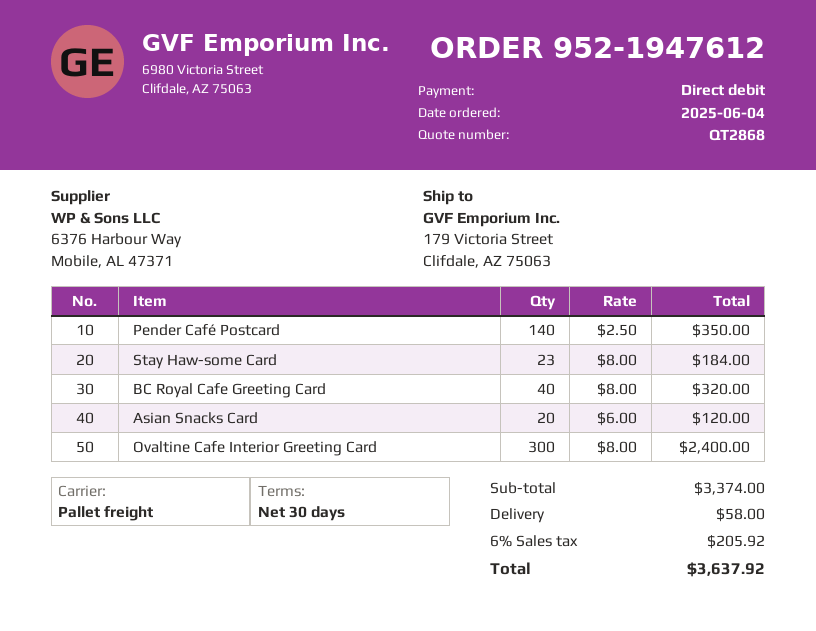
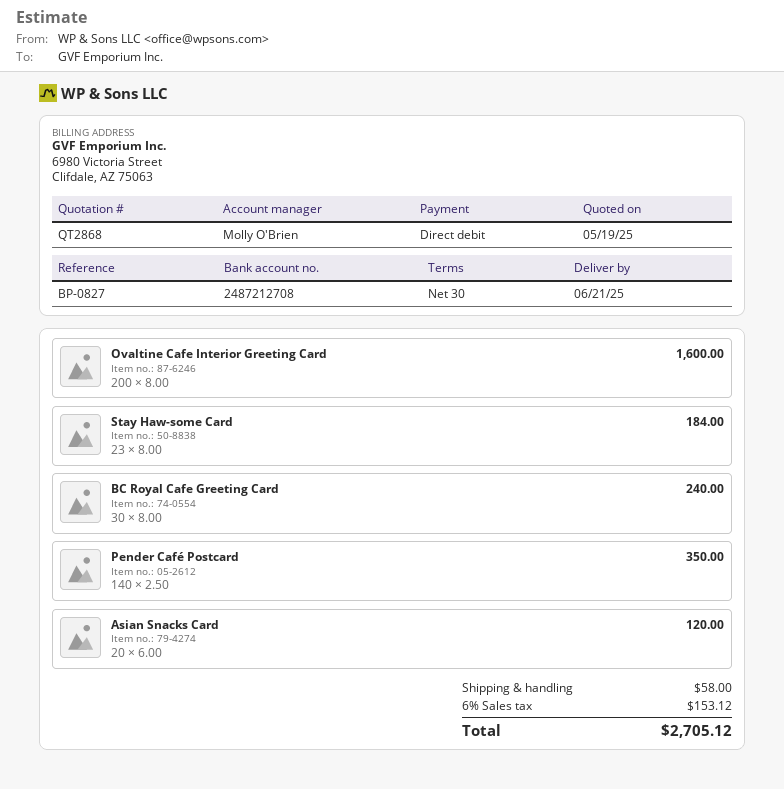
BC Royal Cafe Greeting Card: 40 x 8.00 = 320.00 -> 30 x 8.00 = 240.00
Ovaltine Cafe Interior Greeting Card: 300 x 8.00 = 2400.00 -> 200 x 8.00 = 1600.00
tax: 6% = 205.92 -> 6% = 153.12
total: 3637.92 -> 2705.12

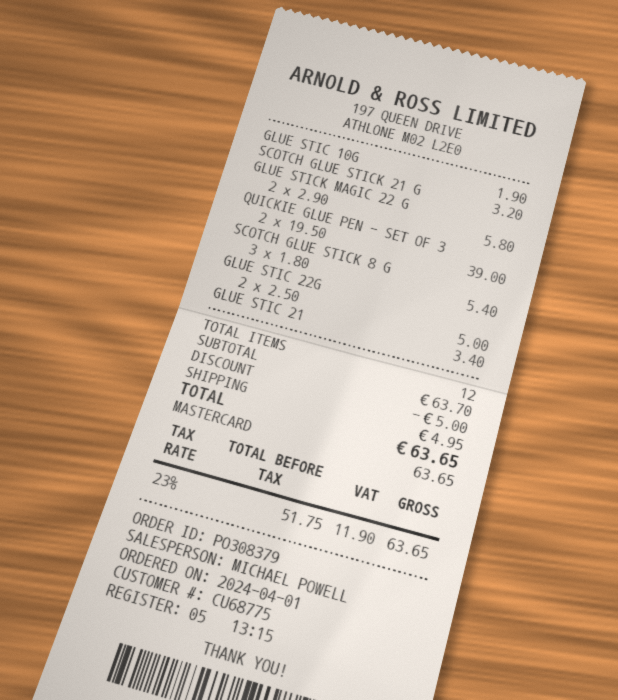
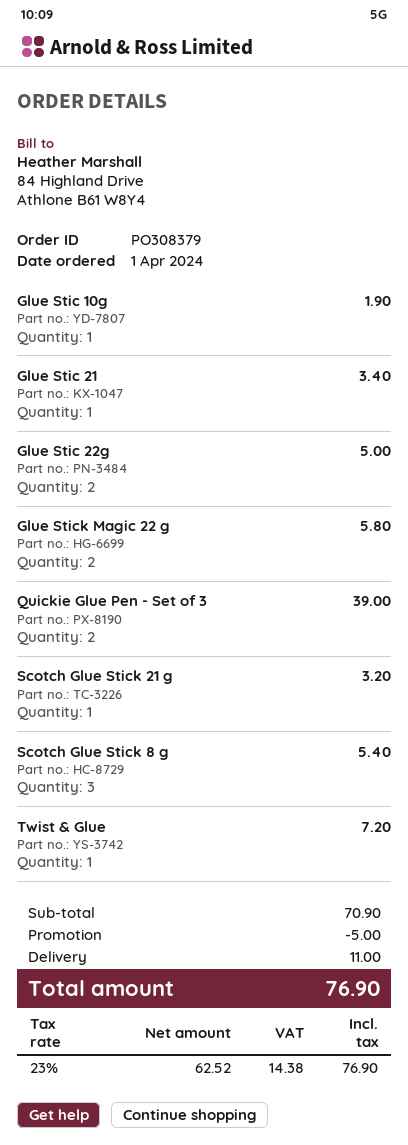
Twist & Glue: none -> 1 for 7.20
subtotal: 63.70 -> 70.90
shipping: 4.95 -> 11.00
net: 51.75 -> 62.52
tax: 23% = 11.90 -> 23% = 14.38
total: 63.65 -> 76.90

■ ■ ■ ■ ■ ■ ■

### [AIM OF THE EXERCISE]
Reproduce every line from the entries that holds the word "Card".

### [RESULT OF THE TASK]
BC Royal Cafe Greeting Card: 40 x 8.00 = 320.00 -> 30 x 8.00 = 240.00
Ovaltine Cafe Interior Greeting Card: 300 x 8.00 = 2400.00 -> 200 x 8.00 = 1600.00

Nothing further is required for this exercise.